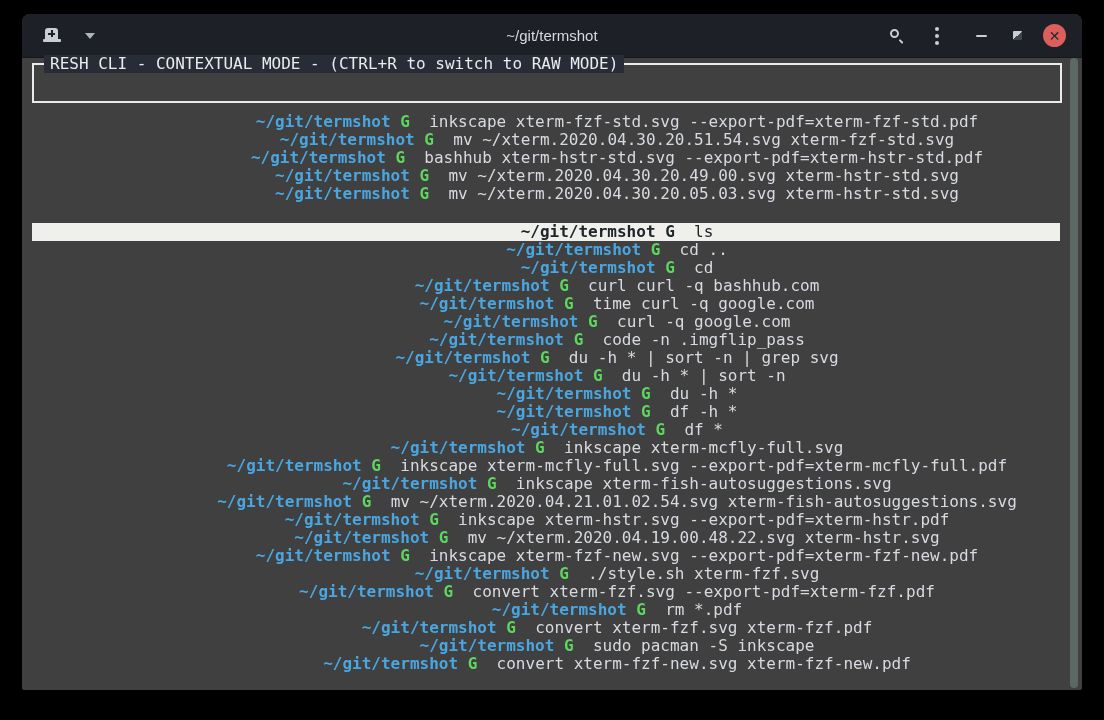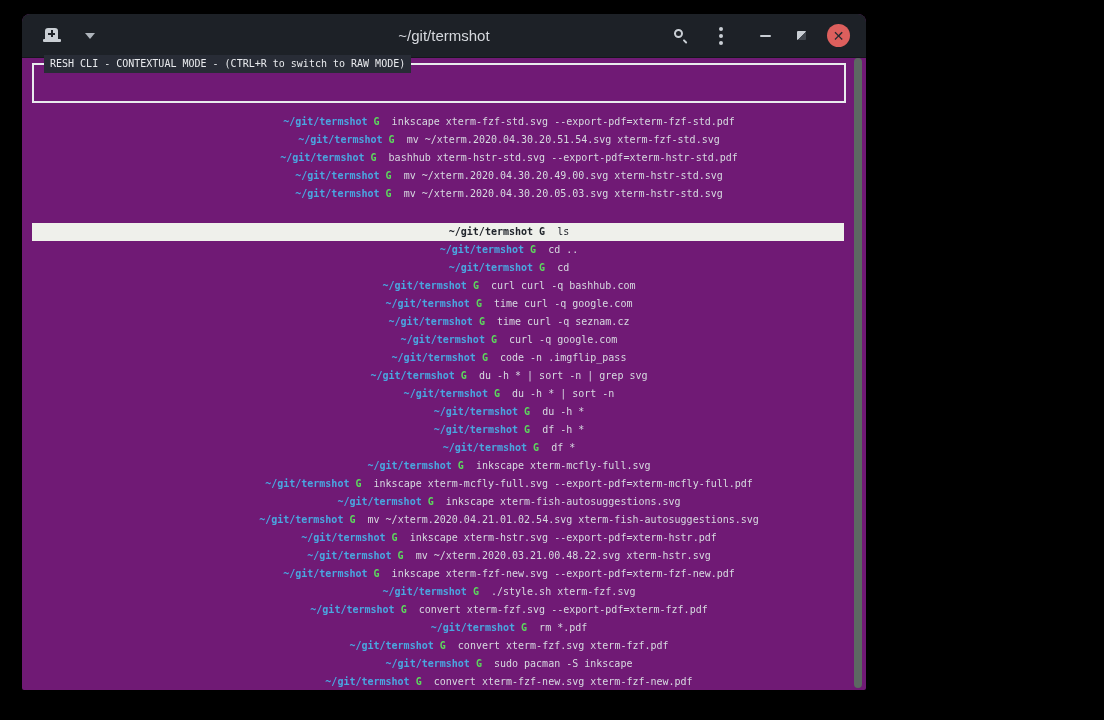--- a/index.html
+++ b/index.html
@@ -1,21 +1,21 @@
 <!DOCTYPE html>
 <html><head>
 <meta charset="utf-8">
 <style>
   * { margin: 0; padding: 0; box-sizing: border-box; }
   html, body { width: 1104px; height: 720px; background: #000; overflow: hidden; }
   body { font-family: "DejaVu Sans Mono", monospace; }
 
   .window {
-    position: absolute; left: 22px; top: 14px; width: 844px; height: 676px;
-    background: #701a75; border-radius: 8px 8px 2px 2px; overflow: hidden;
+    position: absolute; left: 22px; top: 14px; width: 1060px; height: 676px;
+    background: #404040; border-radius: 8px 8px 2px 2px; overflow: hidden;
   }
 
   
   .titlebar {
     position: relative; height: 44px; background: #1d2127;
     display: flex; align-items: center; border-bottom: 1px solid #14171b;
   }
   .tb-left { display: flex; align-items: center; margin-left: 18px; gap: 14px; }
   .tb-title {
     position: absolute; left: 0; right: 0; text-align: center;
@@ -48,21 +48,21 @@
     width: 23px; height: 23px; border-radius: 50%; background: #dd5f5d;
     display: flex; align-items: center; justify-content: center;
     color: #252930; font-family: "DejaVu Sans", sans-serif; font-size: 14px; font-weight: bold; line-height: 1;
     cursor: pointer;
   }
 
   .sp16 { width: 16px; } .sp20 { width: 20px; } .sp12 { width: 12px; } .sp14 { width: 14px; }
   .tb-right { padding-right: 16px; }
 
   
-  .term { position: absolute; left: 0; top: 45px; right: 0; bottom: 0; font-size: 10px; line-height: 18px; padding-left: 38px; }
+  .term { position: absolute; left: 0; top: 45px; right: 0; bottom: 0; font-size: 16px; line-height: 18px; padding-left: 38px; }
 
   .resh-box {
     position: absolute; left: 10px; right: 20px; top: 4px; height: 40px;
     border: 2px solid #e9ebee;
   }
   .resh-title {
     position: absolute; top: -10px; left: 10px; background: #282c36;
     padding: 0 6px; color: #e9ebee; white-space: pre;
   }
   .resh-input { position: absolute; left: 4px; right: 4px; top: 8px; height: 20px; }
@@ -140,34 +140,33 @@
         <div class="row"><span class="path">~/git/termshot</span><span> </span><span class="g">G</span><span>  </span><span class="cmd">inkscape xterm-fzf-std.svg --export-pdf=xterm-fzf-std.pdf</span></div>
         <div class="row"><span class="path">~/git/termshot</span><span> </span><span class="g">G</span><span>  </span><span class="cmd">mv ~/xterm.2020.04.30.20.51.54.svg xterm-fzf-std.svg</span></div>
         <div class="row"><span class="path">~/git/termshot</span><span> </span><span class="g">G</span><span>  </span><span class="cmd">bashhub xterm-hstr-std.svg --export-pdf=xterm-hstr-std.pdf</span></div>
         <div class="row"><span class="path">~/git/termshot</span><span> </span><span class="g">G</span><span>  </span><span class="cmd">mv ~/xterm.2020.04.30.20.49.00.svg xterm-hstr-std.svg</span></div>
         <div class="row"><span class="path">~/git/termshot</span><span> </span><span class="g">G</span><span>  </span><span class="cmd">mv ~/xterm.2020.04.30.20.05.03.svg xterm-hstr-std.svg</span></div>
         <div class="row selected"><span class="path">~/git/termshot</span><span> </span><span class="g">G</span><span>  </span><span class="cmd">ls</span></div>
         <div class="row"><span class="path">~/git/termshot</span><span> </span><span class="g">G</span><span>  </span><span class="cmd">cd ..</span></div>
         <div class="row"><span class="path">~/git/termshot</span><span> </span><span class="g">G</span><span>  </span><span class="cmd">cd</span></div>
         <div class="row"><span class="path">~/git/termshot</span><span> </span><span class="g">G</span><span>  </span><span class="cmd">curl curl -q bashhub.com</span></div>
         <div class="row"><span class="path">~/git/termshot</span><span> </span><span class="g">G</span><span>  </span><span class="cmd">time curl -q google.com</span></div>
-        <div class="row"><span class="path">~/git/termshot</span><span> </span><span class="g">G</span><span>  </span><span class="cmd">time curl -q seznam.cz</span></div>
         <div class="row"><span class="path">~/git/termshot</span><span> </span><span class="g">G</span><span>  </span><span class="cmd">curl -q google.com</span></div>
         <div class="row"><span class="path">~/git/termshot</span><span> </span><span class="g">G</span><span>  </span><span class="cmd">code -n .imgflip_pass</span></div>
         <div class="row"><span class="path">~/git/termshot</span><span> </span><span class="g">G</span><span>  </span><span class="cmd">du -h * | sort -n | grep svg</span></div>
         <div class="row"><span class="path">~/git/termshot</span><span> </span><span class="g">G</span><span>  </span><span class="cmd">du -h * | sort -n</span></div>
         <div class="row"><span class="path">~/git/termshot</span><span> </span><span class="g">G</span><span>  </span><span class="cmd">du -h *</span></div>
         <div class="row"><span class="path">~/git/termshot</span><span> </span><span class="g">G</span><span>  </span><span class="cmd">df -h *</span></div>
         <div class="row"><span class="path">~/git/termshot</span><span> </span><span class="g">G</span><span>  </span><span class="cmd">df *</span></div>
         <div class="row"><span class="path">~/git/termshot</span><span> </span><span class="g">G</span><span>  </span><span class="cmd">inkscape xterm-mcfly-full.svg</span></div>
         <div class="row"><span class="path">~/git/termshot</span><span> </span><span class="g">G</span><span>  </span><span class="cmd">inkscape xterm-mcfly-full.svg --export-pdf=xterm-mcfly-full.pdf</span></div>
         <div class="row"><span class="path">~/git/termshot</span><span> </span><span class="g">G</span><span>  </span><span class="cmd">inkscape xterm-fish-autosuggestions.svg</span></div>
         <div class="row"><span class="path">~/git/termshot</span><span> </span><span class="g">G</span><span>  </span><span class="cmd">mv ~/xterm.2020.04.21.01.02.54.svg xterm-fish-autosuggestions.svg</span></div>
         <div class="row"><span class="path">~/git/termshot</span><span> </span><span class="g">G</span><span>  </span><span class="cmd">inkscape xterm-hstr.svg --export-pdf=xterm-hstr.pdf</span></div>
-        <div class="row"><span class="path">~/git/termshot</span><span> </span><span class="g">G</span><span>  </span><span class="cmd">mv ~/xterm.2020.03.21.00.48.22.svg xterm-hstr.svg</span></div>
+        <div class="row"><span class="path">~/git/termshot</span><span> </span><span class="g">G</span><span>  </span><span class="cmd">mv ~/xterm.2020.04.19.00.48.22.svg xterm-hstr.svg</span></div>
         <div class="row"><span class="path">~/git/termshot</span><span> </span><span class="g">G</span><span>  </span><span class="cmd">inkscape xterm-fzf-new.svg --export-pdf=xterm-fzf-new.pdf</span></div>
         <div class="row"><span class="path">~/git/termshot</span><span> </span><span class="g">G</span><span>  </span><span class="cmd">./style.sh xterm-fzf.svg</span></div>
         <div class="row"><span class="path">~/git/termshot</span><span> </span><span class="g">G</span><span>  </span><span class="cmd">convert xterm-fzf.svg --export-pdf=xterm-fzf.pdf</span></div>
         <div class="row"><span class="path">~/git/termshot</span><span> </span><span class="g">G</span><span>  </span><span class="cmd">rm *.pdf</span></div>
         <div class="row"><span class="path">~/git/termshot</span><span> </span><span class="g">G</span><span>  </span><span class="cmd">convert xterm-fzf.svg xterm-fzf.pdf</span></div>
         <div class="row"><span class="path">~/git/termshot</span><span> </span><span class="g">G</span><span>  </span><span class="cmd">sudo pacman -S inkscape</span></div>
         <div class="row"><span class="path">~/git/termshot</span><span> </span><span class="g">G</span><span>  </span><span class="cmd">convert xterm-fzf-new.svg xterm-fzf-new.pdf</span></div>
       </div>
 
   </div>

Requirement: Your copy should match the listing exactly, apart from the pictures it leaves out.

Answer for the task:
--- a/index.html
+++ b/index.html
@@ -1,21 +1,21 @@
 <!DOCTYPE html>
 <html><head>
 <meta charset="utf-8">
 <style>
   * { margin: 0; padding: 0; box-sizing: border-box; }
   html, body { width: 1104px; height: 720px; background: #000; overflow: hidden; }
   body { font-family: "DejaVu Sans Mono", monospace; }
 
   .window {
-    position: absolute; left: 22px; top: 14px; width: 844px; height: 676px;
-    background: #701a75; border-radius: 8px 8px 2px 2px; overflow: hidden;
+    position: absolute; left: 22px; top: 14px; width: 1060px; height: 676px;
+    background: #404040; border-radius: 8px 8px 2px 2px; overflow: hidden;
   }
 
   
   .titlebar {
     position: relative; height: 44px; background: #1d2127;
     display: flex; align-items: center; border-bottom: 1px solid #14171b;
   }
   .tb-left { display: flex; align-items: center; margin-left: 18px; gap: 14px; }
   .tb-title {
     position: absolute; left: 0; right: 0; text-align: center;
@@ -48,21 +48,21 @@
     width: 23px; height: 23px; border-radius: 50%; background: #dd5f5d;
     display: flex; align-items: center; justify-content: center;
     color: #252930; font-family: "DejaVu Sans", sans-serif; font-size: 14px; font-weight: bold; line-height: 1;
     cursor: pointer;
   }
 
   .sp16 { width: 16px; } .sp20 { width: 20px; } .sp12 { width: 12px; } .sp14 { width: 14px; }
   .tb-right { padding-right: 16px; }
 
   
-  .term { position: absolute; left: 0; top: 45px; right: 0; bottom: 0; font-size: 10px; line-height: 18px; padding-left: 38px; }
+  .term { position: absolute; left: 0; top: 45px; right: 0; bottom: 0; font-size: 16px; line-height: 18px; padding-left: 38px; }
 
   .resh-box {
     position: absolute; left: 10px; right: 20px; top: 4px; height: 40px;
     border: 2px solid #e9ebee;
   }
   .resh-title {
     position: absolute; top: -10px; left: 10px; background: #282c36;
     padding: 0 6px; color: #e9ebee; white-space: pre;
   }
   .resh-input { position: absolute; left: 4px; right: 4px; top: 8px; height: 20px; }
@@ -140,34 +140,33 @@
         <div class="row"><span class="path">~/git/termshot</span><span> </span><span class="g">G</span><span>  </span><span class="cmd">inkscape xterm-fzf-std.svg --export-pdf=xterm-fzf-std.pdf</span></div>
         <div class="row"><span class="path">~/git/termshot</span><span> </span><span class="g">G</span><span>  </span><span class="cmd">mv ~/xterm.2020.04.30.20.51.54.svg xterm-fzf-std.svg</span></div>
         <div class="row"><span class="path">~/git/termshot</span><span> </span><span class="g">G</span><span>  </span><span class="cmd">bashhub xterm-hstr-std.svg --export-pdf=xterm-hstr-std.pdf</span></div>
         <div class="row"><span class="path">~/git/termshot</span><span> </span><span class="g">G</span><span>  </span><span class="cmd">mv ~/xterm.2020.04.30.20.49.00.svg xterm-hstr-std.svg</span></div>
         <div class="row"><span class="path">~/git/termshot</span><span> </span><span class="g">G</span><span>  </span><span class="cmd">mv ~/xterm.2020.04.30.20.05.03.svg xterm-hstr-std.svg</span></div>
         <div class="row selected"><span class="path">~/git/termshot</span><span> </span><span class="g">G</span><span>  </span><span class="cmd">ls</span></div>
         <div class="row"><span class="path">~/git/termshot</span><span> </span><span class="g">G</span><span>  </span><span class="cmd">cd ..</span></div>
         <div class="row"><span class="path">~/git/termshot</span><span> </span><span class="g">G</span><span>  </span><span class="cmd">cd</span></div>
         <div class="row"><span class="path">~/git/termshot</span><span> </span><span class="g">G</span><span>  </span><span class="cmd">curl curl -q bashhub.com</span></div>
         <div class="row"><span class="path">~/git/termshot</span><span> </span><span class="g">G</span><span>  </span><span class="cmd">time curl -q google.com</span></div>
-        <div class="row"><span class="path">~/git/termshot</span><span> </span><span class="g">G</span><span>  </span><span class="cmd">time curl -q seznam.cz</span></div>
         <div class="row"><span class="path">~/git/termshot</span><span> </span><span class="g">G</span><span>  </span><span class="cmd">curl -q google.com</span></div>
         <div class="row"><span class="path">~/git/termshot</span><span> </span><span class="g">G</span><span>  </span><span class="cmd">code -n .imgflip_pass</span></div>
         <div class="row"><span class="path">~/git/termshot</span><span> </span><span class="g">G</span><span>  </span><span class="cmd">du -h * | sort -n | grep svg</span></div>
         <div class="row"><span class="path">~/git/termshot</span><span> </span><span class="g">G</span><span>  </span><span class="cmd">du -h * | sort -n</span></div>
         <div class="row"><span class="path">~/git/termshot</span><span> </span><span class="g">G</span><span>  </span><span class="cmd">du -h *</span></div>
         <div class="row"><span class="path">~/git/termshot</span><span> </span><span class="g">G</span><span>  </span><span class="cmd">df -h *</span></div>
         <div class="row"><span class="path">~/git/termshot</span><span> </span><span class="g">G</span><span>  </span><span class="cmd">df *</span></div>
         <div class="row"><span class="path">~/git/termshot</span><span> </span><span class="g">G</span><span>  </span><span class="cmd">inkscape xterm-mcfly-full.svg</span></div>
         <div class="row"><span class="path">~/git/termshot</span><span> </span><span class="g">G</span><span>  </span><span class="cmd">inkscape xterm-mcfly-full.svg --export-pdf=xterm-mcfly-full.pdf</span></div>
         <div class="row"><span class="path">~/git/termshot</span><span> </span><span class="g">G</span><span>  </span><span class="cmd">inkscape xterm-fish-autosuggestions.svg</span></div>
         <div class="row"><span class="path">~/git/termshot</span><span> </span><span class="g">G</span><span>  </span><span class="cmd">mv ~/xterm.2020.04.21.01.02.54.svg xterm-fish-autosuggestions.svg</span></div>
         <div class="row"><span class="path">~/git/termshot</span><span> </span><span class="g">G</span><span>  </span><span class="cmd">inkscape xterm-hstr.svg --export-pdf=xterm-hstr.pdf</span></div>
-        <div class="row"><span class="path">~/git/termshot</span><span> </span><span class="g">G</span><span>  </span><span class="cmd">mv ~/xterm.2020.03.21.00.48.22.svg xterm-hstr.svg</span></div>
+        <div class="row"><span class="path">~/git/termshot</span><span> </span><span class="g">G</span><span>  </span><span class="cmd">mv ~/xterm.2020.04.19.00.48.22.svg xterm-hstr.svg</span></div>
         <div class="row"><span class="path">~/git/termshot</span><span> </span><span class="g">G</span><span>  </span><span class="cmd">inkscape xterm-fzf-new.svg --export-pdf=xterm-fzf-new.pdf</span></div>
         <div class="row"><span class="path">~/git/termshot</span><span> </span><span class="g">G</span><span>  </span><span class="cmd">./style.sh xterm-fzf.svg</span></div>
         <div class="row"><span class="path">~/git/termshot</span><span> </span><span class="g">G</span><span>  </span><span class="cmd">convert xterm-fzf.svg --export-pdf=xterm-fzf.pdf</span></div>
         <div class="row"><span class="path">~/git/termshot</span><span> </span><span class="g">G</span><span>  </span><span class="cmd">rm *.pdf</span></div>
         <div class="row"><span class="path">~/git/termshot</span><span> </span><span class="g">G</span><span>  </span><span class="cmd">convert xterm-fzf.svg xterm-fzf.pdf</span></div>
         <div class="row"><span class="path">~/git/termshot</span><span> </span><span class="g">G</span><span>  </span><span class="cmd">sudo pacman -S inkscape</span></div>
         <div class="row"><span class="path">~/git/termshot</span><span> </span><span class="g">G</span><span>  </span><span class="cmd">convert xterm-fzf-new.svg xterm-fzf-new.pdf</span></div>
       </div>
 
   </div>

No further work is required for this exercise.